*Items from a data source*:
╔══

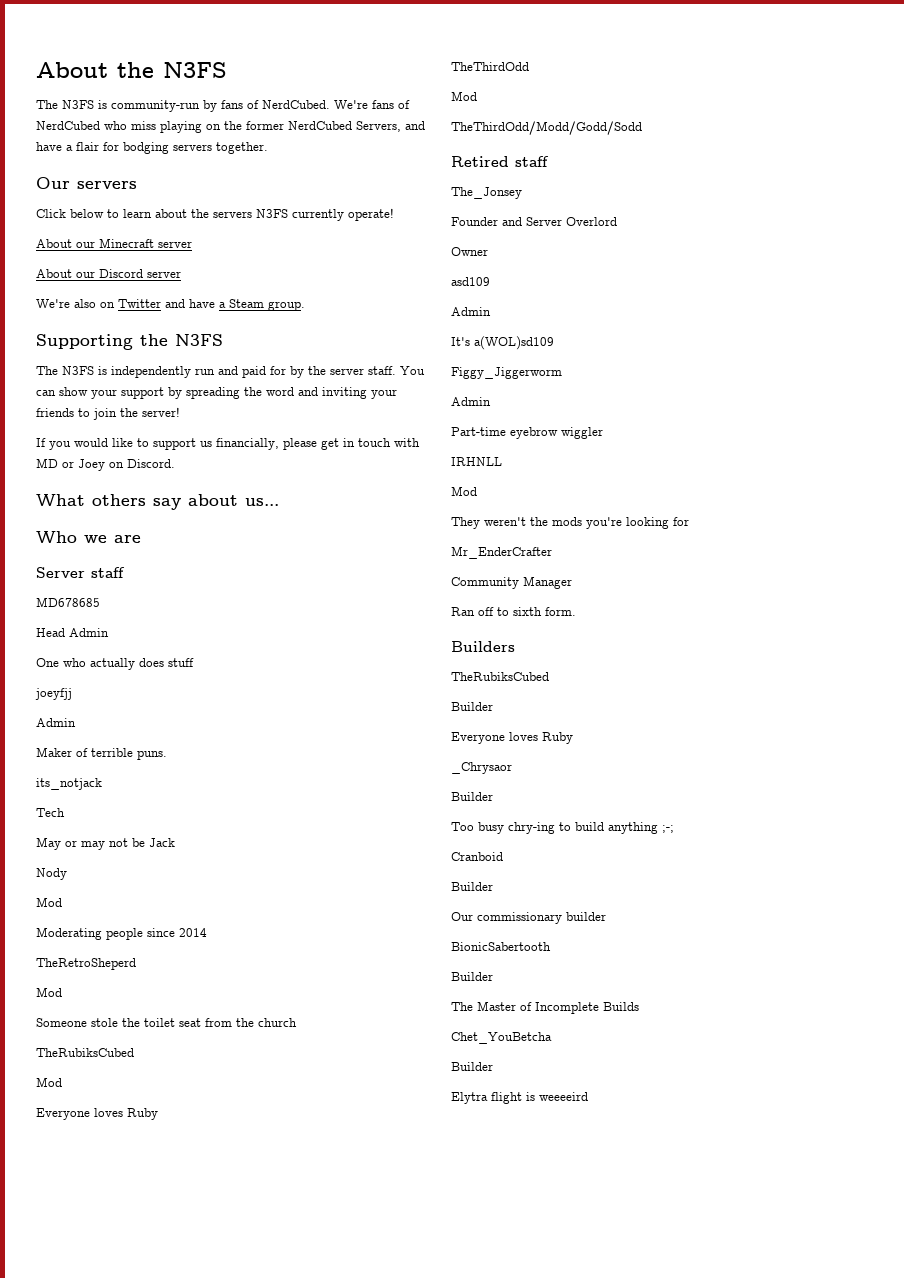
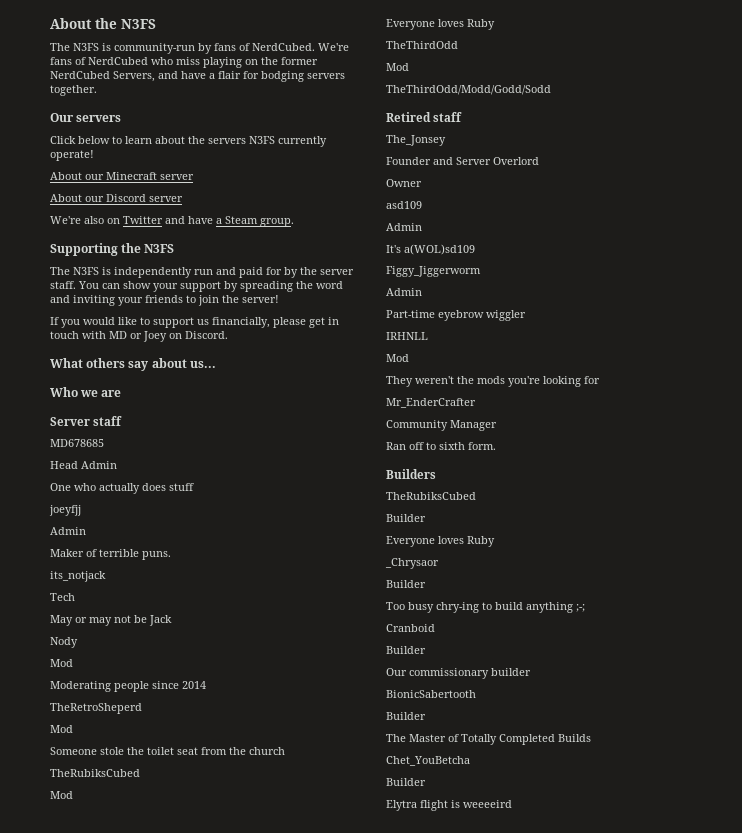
[535,1002,599,1014] Incomplete -> [461,734,555,745] Totally Completed

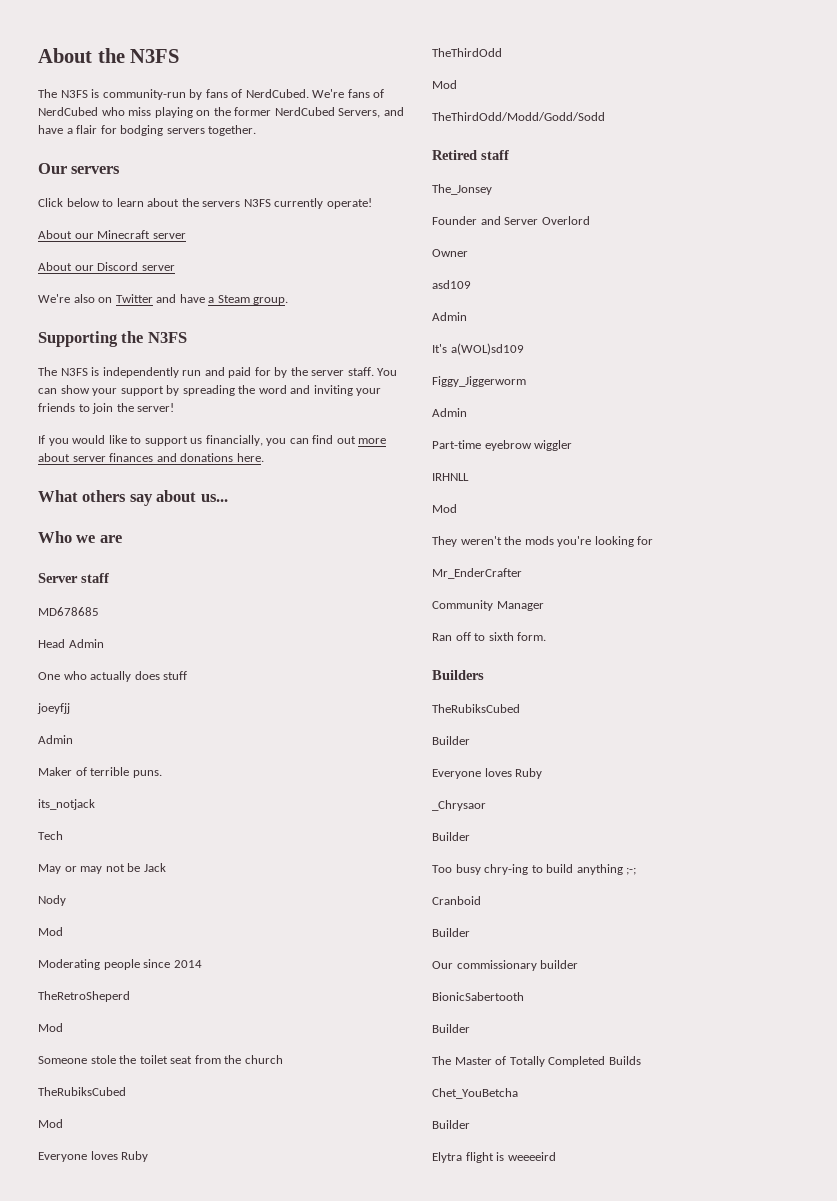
[273,317,339,328] [50,331,228,342] please get in touch with MD or Joey on Discord. -> [266,435,387,446] [38,453,264,462] you can find out more about server finances and donations here.

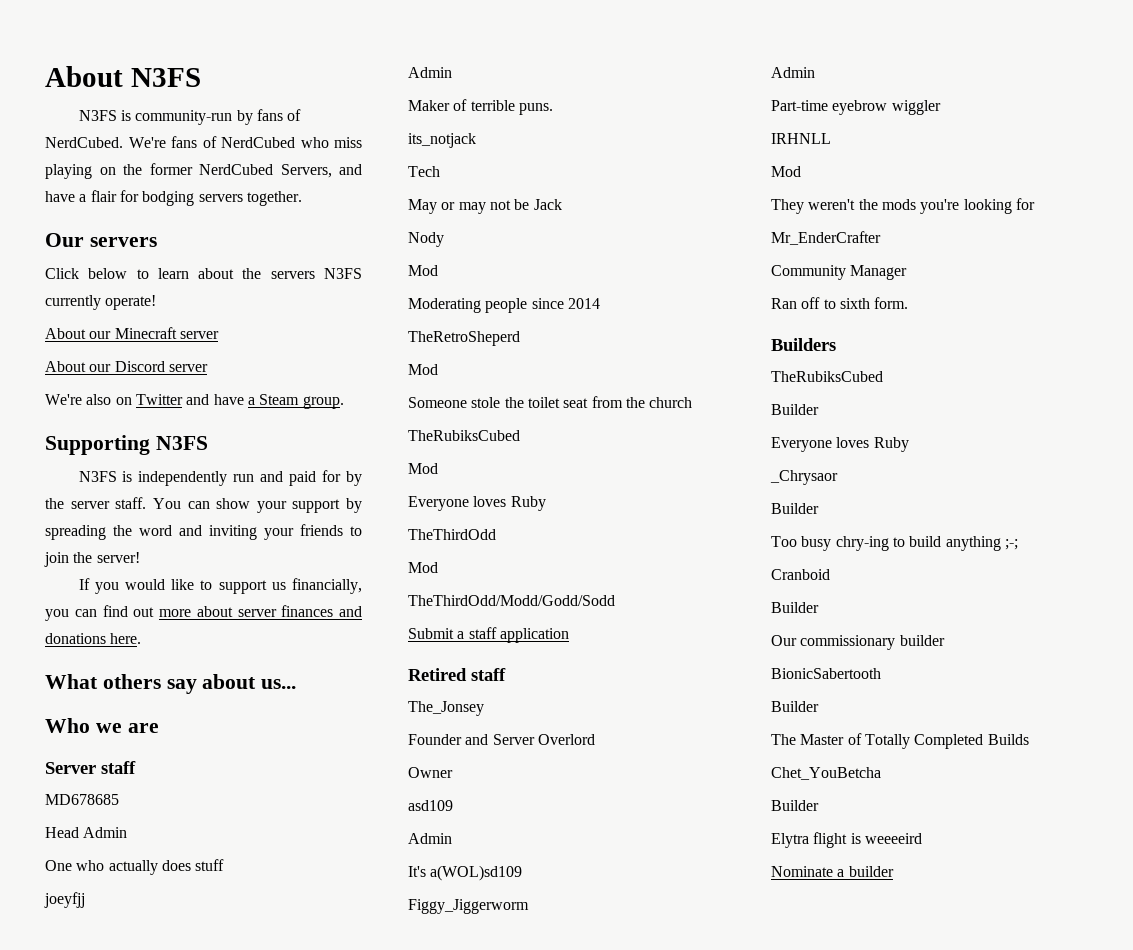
[38,48,180,63] [38,89,57,98] About the N3FS // The -> [45,66,201,87] About N3FS //
[121,331,187,343] [38,367,57,376] the N3FS // The -> [155,436,208,450] N3FS //
(605, 116) none -> [408,627,569,643] // Submit a staff application
(556, 1156) none -> [771,866,894,877] // Nominate a builder

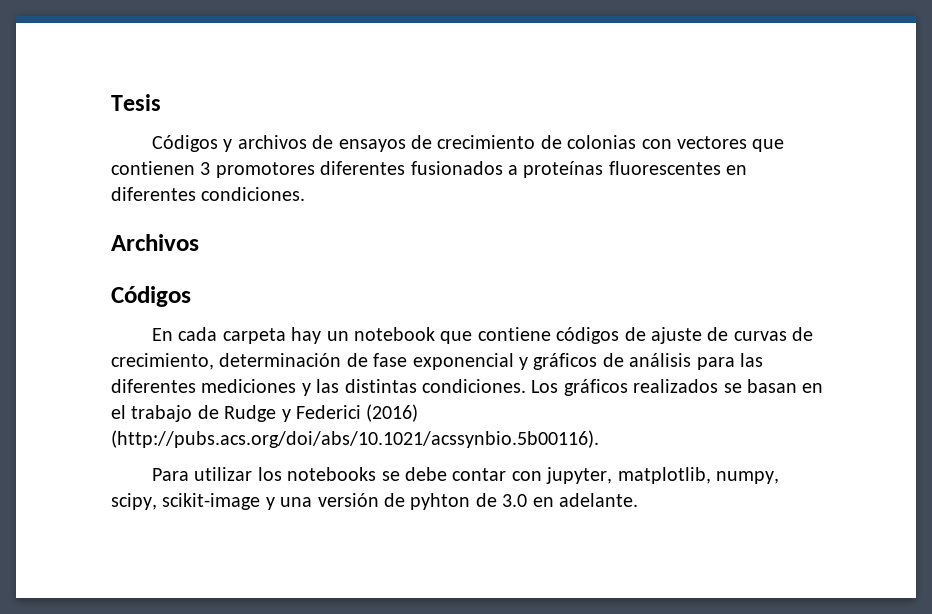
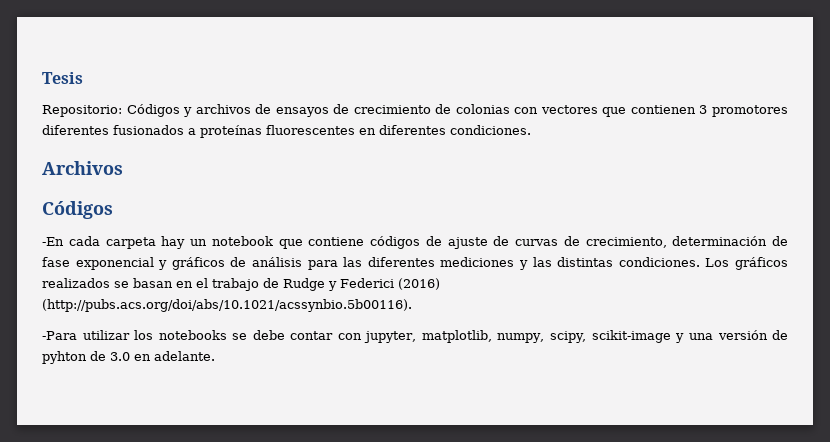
(161, 102) none -> [42,105,122,117] Repositorio:
[152,328,174,341] En -> [42,237,64,246] -En
[152,468,190,481] Para -> [42,331,77,340] -Para

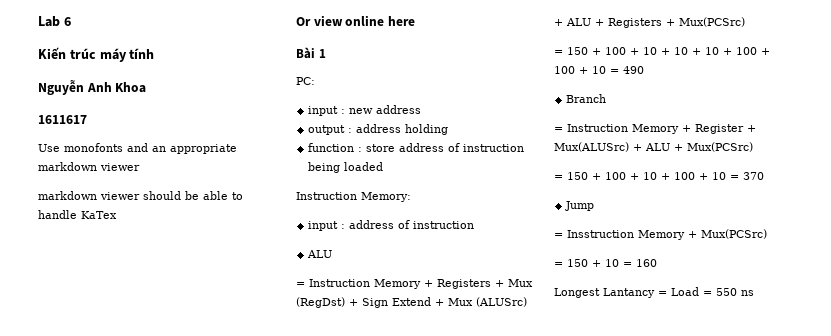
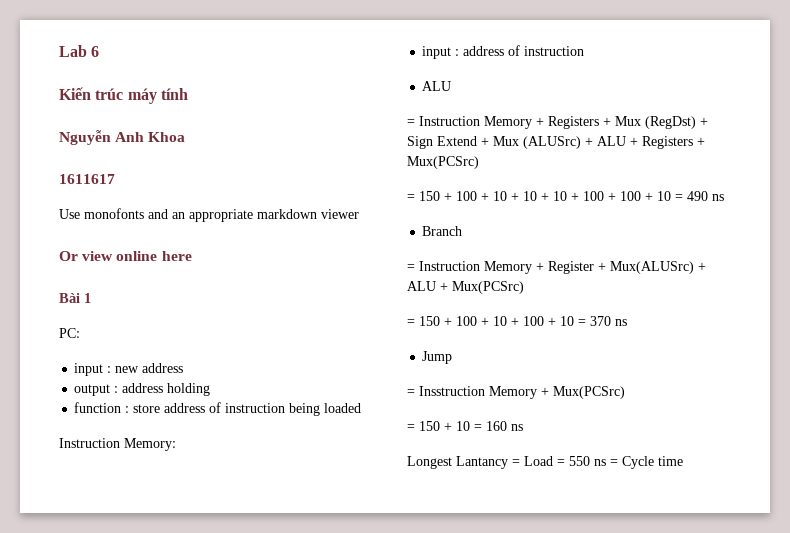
[38,191,243,200] [38,210,117,219] // markdown viewer should be able to handle KaTex -> (359, 214) none
(644, 70) none -> [712,194,724,201] ns
(764, 176) none -> [615,319,627,326] ns
(657, 263) none -> [511,424,523,431] ns
(754, 293) none -> [610,456,683,469] = Cycle time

╚══

*Your goal*:
Pictures aside, return all the entries above exactly.

*Task result*:
[535,1002,599,1014] Incomplete -> [461,734,555,745] Totally Completed

[273,317,339,328] [50,331,228,342] please get in touch with MD or Joey on Discord. -> [266,435,387,446] [38,453,264,462] you can find out more about server finances and donations here.

[38,48,180,63] [38,89,57,98] About the N3FS // The -> [45,66,201,87] About N3FS //
[121,331,187,343] [38,367,57,376] the N3FS // The -> [155,436,208,450] N3FS //
(605, 116) none -> [408,627,569,643] // Submit a staff application
(556, 1156) none -> [771,866,894,877] // Nominate a builder

(161, 102) none -> [42,105,122,117] Repositorio:
[152,328,174,341] En -> [42,237,64,246] -En
[152,468,190,481] Para -> [42,331,77,340] -Para

[38,191,243,200] [38,210,117,219] // markdown viewer should be able to handle KaTex -> (359, 214) none
(644, 70) none -> [712,194,724,201] ns
(764, 176) none -> [615,319,627,326] ns
(657, 263) none -> [511,424,523,431] ns
(754, 293) none -> [610,456,683,469] = Cycle time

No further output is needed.